Drinks are served in the Bookmark Bar, the hotel’s inviting rooftop lounge, open year-round with indoor and outdoor seating. The surrounding buildings are too tall for spectacular views. But the plant-filled outdoor expanse near Madison Avenue is pretty, if compact, with the New York Public Library looming in the middle distance. With generous leather sofas and a gas-jet fireplace, the clubby indoor lounge is a great place to curl up with a good book and a glass of something potent.
Lunch, dinner and room service are provided by Madison and Vine, a casual, middle-of-the-road wine bar and bistro adjoining the hotel. With a stone floor, wood tables and a high ceiling, it’s noisy when office workers jam-pack the place at lunch. But stop by mid afternoon, as I did, and not only is it quiet, but the limited-but-sufficient bar menu, including cheese plates and pizza, is half price. At $6, two little sliders on brioche buns were quite tasty, though they arrived slathered in Gruyere (I’d asked to hold the cheese). A server appeared instantly with an apology. The wine list is interesting and deep.
Amenities: Free WiFi. Bedtime chocolates. A computer is available in the pint-size business center. Comp coffee, tea, cappuccino, cookies, fruit and flavored water are available all day in the Reading Room. Thymes bath products.
Surroundings: Attention bibliophiles: the New York Public Library and the Midtown Manhattan Branch are steps away, and the august Morgan Library & Museum, featuring the collection of financier Pierpont Morgan -- including a Gutenberg Bible – is a five block walk. Also nearby are Grand Central Station, Bryant Park (and its merry-go-round), Fifth Avenue shopping and the Empire State Building. Slightly farther afield are Times Square and the Theater District, Rockefeller Center and the Museum of Modern Art.

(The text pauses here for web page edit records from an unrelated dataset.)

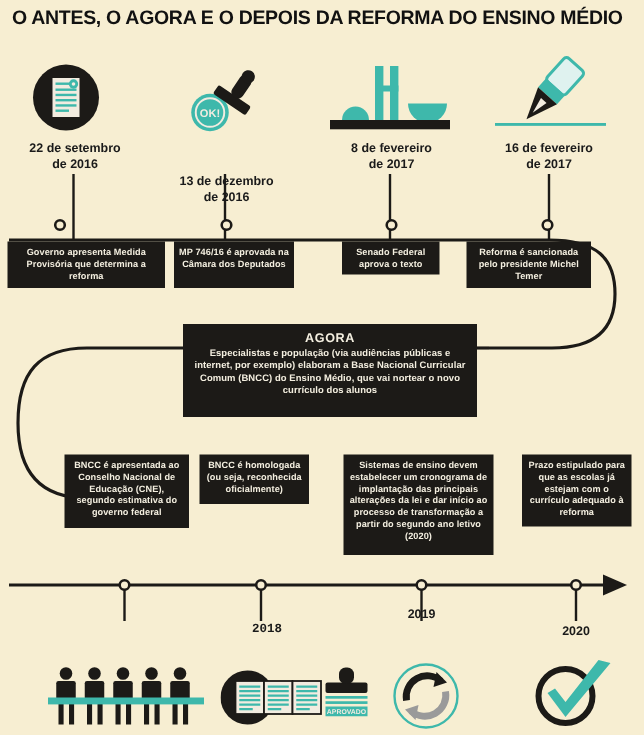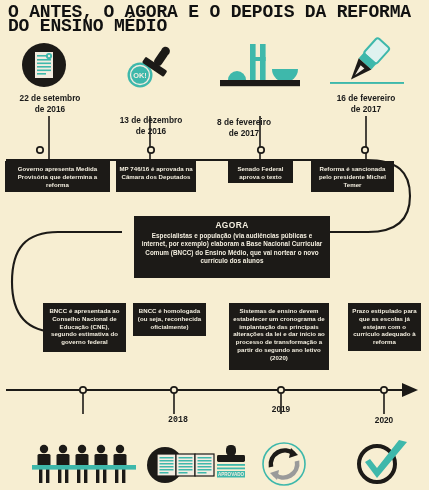--- a/index.html
+++ b/index.html
@@ -9,22 +9,22 @@
     font-family:"Liberation Sans", sans-serif;
     color:#1a1a1a;
     overflow:hidden;
     position:relative;
   }
   #stage{position:relative;width:429px;height:490px;}
 
   
   .title{
     position:absolute;left:8px;top:5px;width:415px;
-    font-size:18px;font-weight:bold;letter-spacing:-0.2px;
-    color:#111;line-height:14px;font-family:Liberation Mono, monospace;
+    font-size:13px;font-weight:bold;letter-spacing:-0.2px;
+    color:#111;line-height:14px;
   }
 
   
   #rails{position:absolute;left:0;top:0;width:429px;height:490px;pointer-events:none;}
 
   
   .icon-slot{position:absolute;width:96px;height:56px;text-align:center;}
   .icon-slot svg{display:block;}
 
   
@@ -154,35 +154,35 @@
   </div>
 
   <div class="date-cap" style="left:-2px;top:93px;">
     <span>22 de setembro</span><br>
     <span>de 2016</span>
   </div>
   <div class="date-cap" style="left:99px;top:93px;margin-top:22px;">
     <span>13 de dezembro</span><br>
     <span>de 2016</span>
   </div>
-  <div class="date-cap" style="left:192px;top:93px;margin-top:24px;">
+  <div class="date-cap" style="left:209px;top:93px;">
     <span>8 de fevereiro</span><br>
     <span>de 2017</span>
   </div>
   <div class="date-cap" style="left:314px;top:93px;">
     <span>16 de fevereiro</span><br>
     <span>de 2017</span>
   </div>
 
   <div class="box" style="left:5px;top:161px;width:105px;height:31px;">Governo apresenta Medida Provisória que determina a reforma</div>
   <div class="box" style="left:116px;top:161px;width:80px;height:31px;">MP 746/16 é aprovada na Câmara dos Deputados</div>
   <div class="box" style="left:228px;top:161px;width:65px;height:22px;">Senado Federal aprova o texto</div>
   <div class="box" style="left:311px;top:161px;width:83px;height:31px;">Reforma é sancionada pelo presidente Michel Temer</div>
 
-  <div class="box agora" style="left:134px;top:216px;width:196px;height:62px;">
+  <div class="box agora" style="left:122px;top:216px;width:196px;height:62px;">
     <div class="agora-head">AGORA</div>
     <div>Especialistas e população (via audiências públicas e internet, por exemplo) elaboram a Base Nacional Curricular Comum (BNCC) do Ensino Médio, que vai nortear o novo currículo dos alunos</div>
   </div>
 
   <div class="box" style="left:43px;top:303px;width:83px;height:49px;">BNCC é apresentada ao Conselho Nacional de Educação (CNE), segundo estimativa do governo federal</div>
   <div class="box" style="left:133px;top:303px;width:73px;height:33px;">BNCC é homologada (ou seja, reconhecida oficialmente)</div>
   <div class="box" style="left:229px;top:303px;width:100px;height:67px;">Sistemas de ensino devem estabelecer um cronograma de implantação das principais alterações da lei e dar início ao processo de transformação a partir do segundo ano letivo (2020)</div>
   <div class="box" style="left:348px;top:303px;width:73px;height:48px;">Prazo estipulado para que as escolas já estejam com o currículo adequado à reforma</div>
 
   <div class="year-cap" style="left:148px;top:415px;width:60px;font-family:Liberation Mono, monospace;">2018</div>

In addition to being in the thick of things – if these are the things you crave – taxis prowl Madison Avenue, bus stops are a short walk away and Grand Central Station houses a thicket of subway lines, making it easy to head uptown or downtown.
Back story: The hotel’s 12-story brick-and-terra-cotta building with Gothic details dates from 1912 -- just one year after the New York Public Library opened -- and was an office building for decades. It was empty for about five years when hotel developer Henry Kallan, owner/operator of New York’s Giraffe and Casablanca hotels, turned it into a boutique hotel in 2000. The intent was to create a hotel with the aura of a private club, Kallan told an interviewer. He succeeded.
But nothing is easy. Shortly after the hotel opened, the Dublin organization that owns the Dewey Decimal Classification sued. The hotel settled, agreeing to acknowledge the Online Computer Library Center as owners of the DDC in their marketing materials. (The hotel also made a donation to a charitable organization at the request of the DDC’s proprieters.)
Keep in mind: No fitness center on the premises (guests receive free passes to the New York Sports club, a five-block walk). Interior rooms can be dark. Single- and full-bed rooms are little more than book nooks.